Segment Start: Material provided

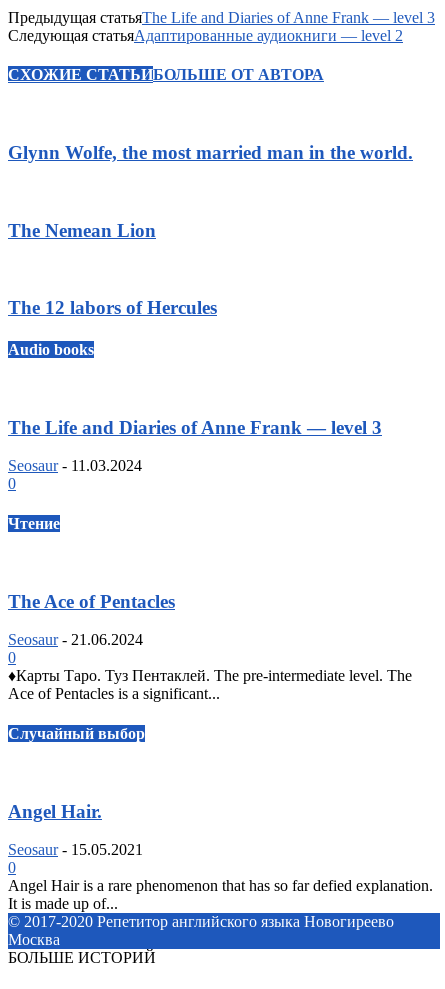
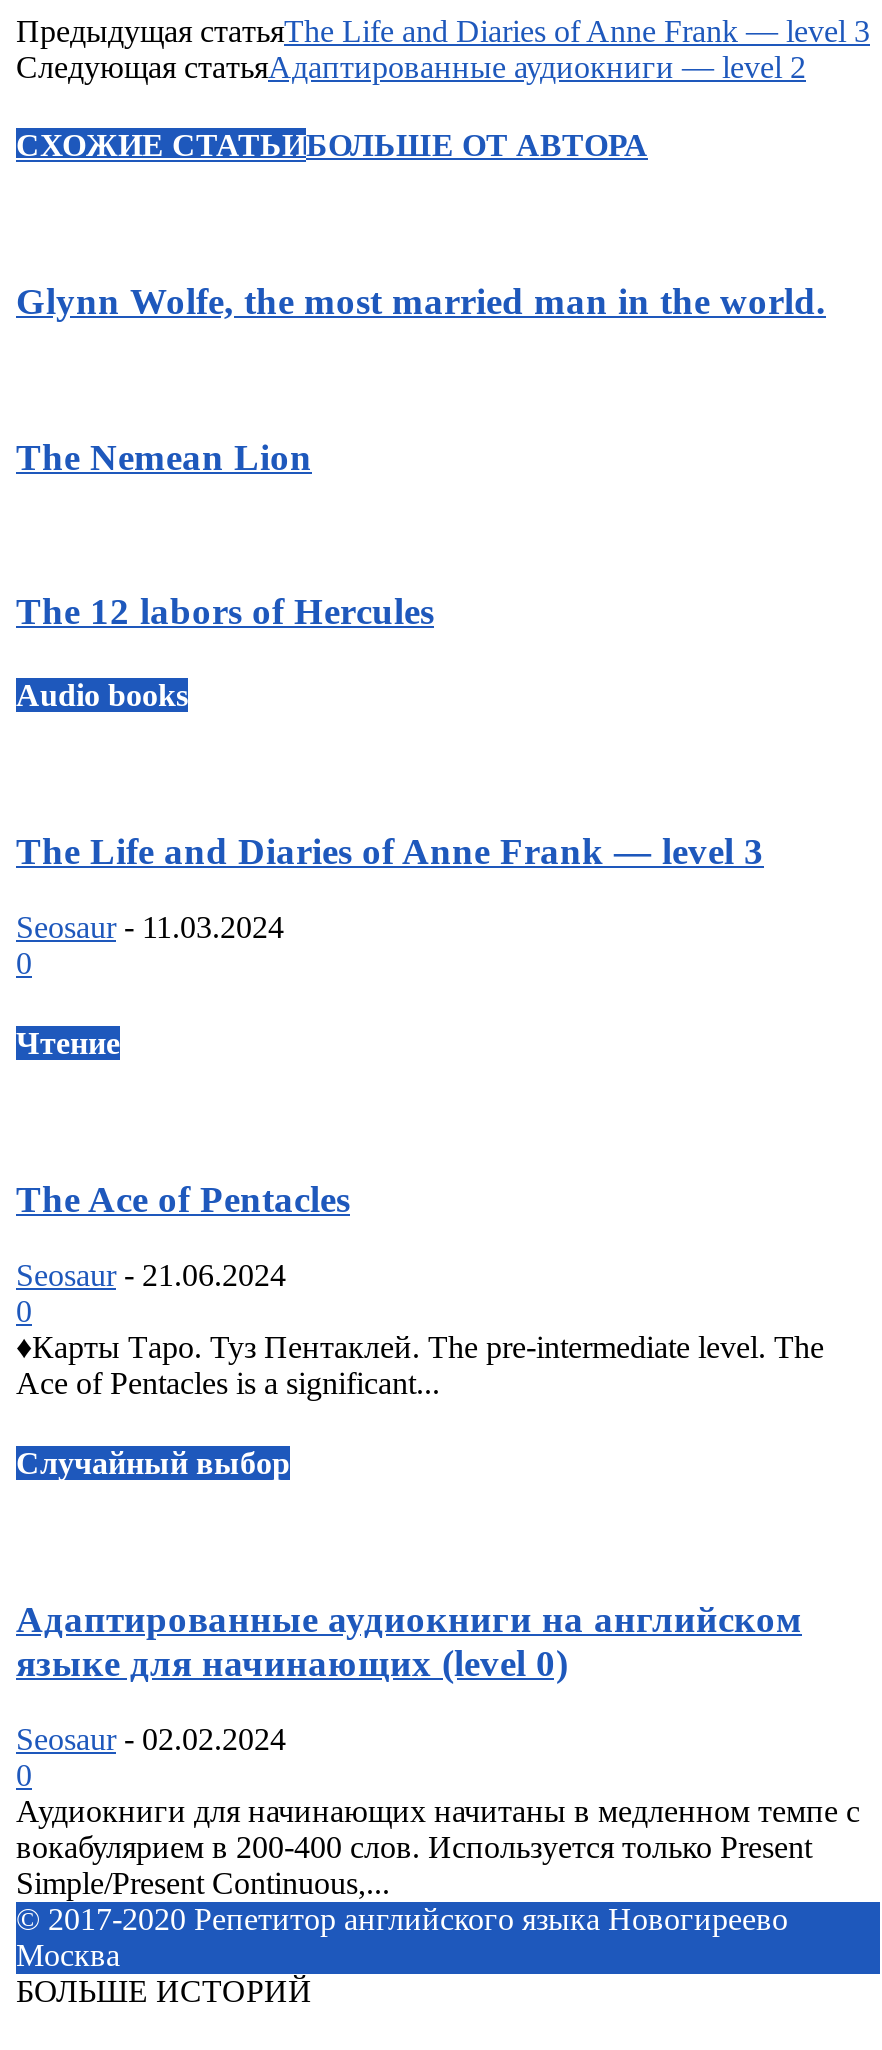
- Angel Hair.
+ Адаптированные аудиокниги на английском
+ языке для начинающих (level 0)

- Seosaur - 15.05.2021
+ Seosaur - 02.02.2024

- Angel Hair is a rare phenomenon that has so far defied explanation.
- It is made up of...
+ Аудиокниги для начинающих начитаны в медленном темпе с
+ вокабулярием в 200-400 слов. Используется только Present
+ Simple/Present Continuous,...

Segment End: Material provided

» About this exercise
The answer should be a bare number: how many lines of the material above include "Hair".

» Answer section
2